----- Exercise input -----

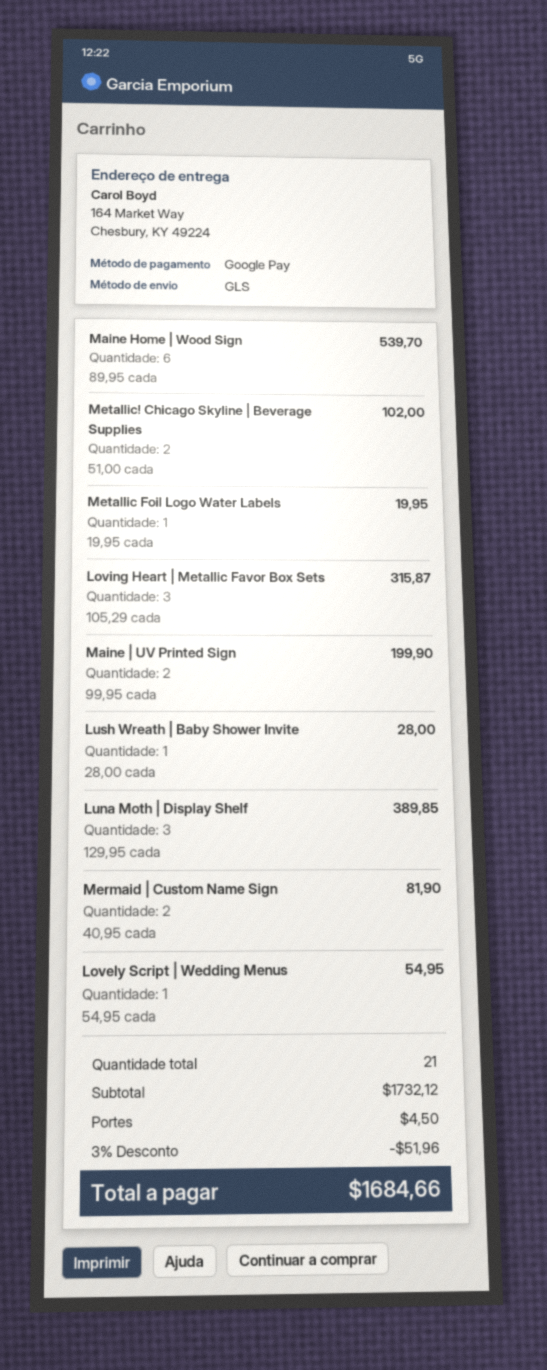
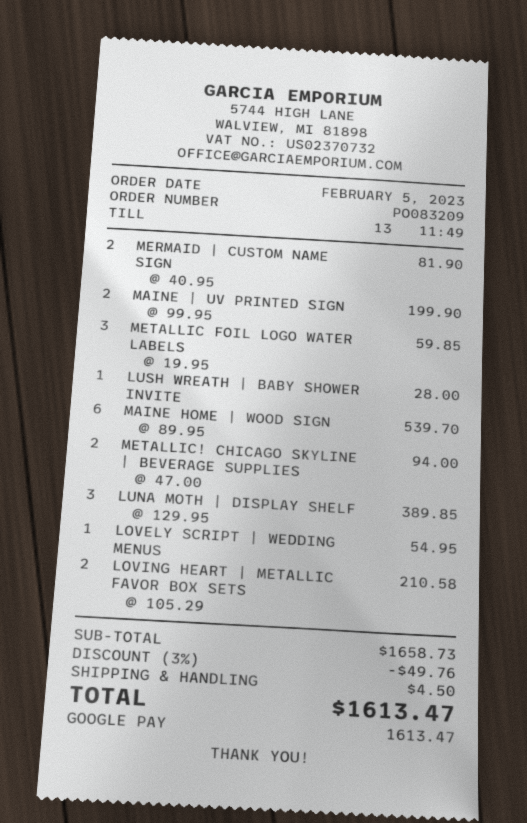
Metallic! Chicago Skyline | Beverage Supplies: 2 x 51.00 = 102.00 -> 2 x 47.00 = 94.00
Metallic Foil Logo Water Labels: 1 x 19.95 = 19.95 -> 3 x 19.95 = 59.85
Loving Heart | Metallic Favor Box Sets: 3 x 105.29 = 315.87 -> 2 x 105.29 = 210.58
subtotal: 1732.12 -> 1658.73
discount: 3% = 51.96 -> 3% = 49.76
total: 1684.66 -> 1613.47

-----

Problem statement: How many lines of the listing include the string "Metallic"? Answer with the number alone.

Written answer: 3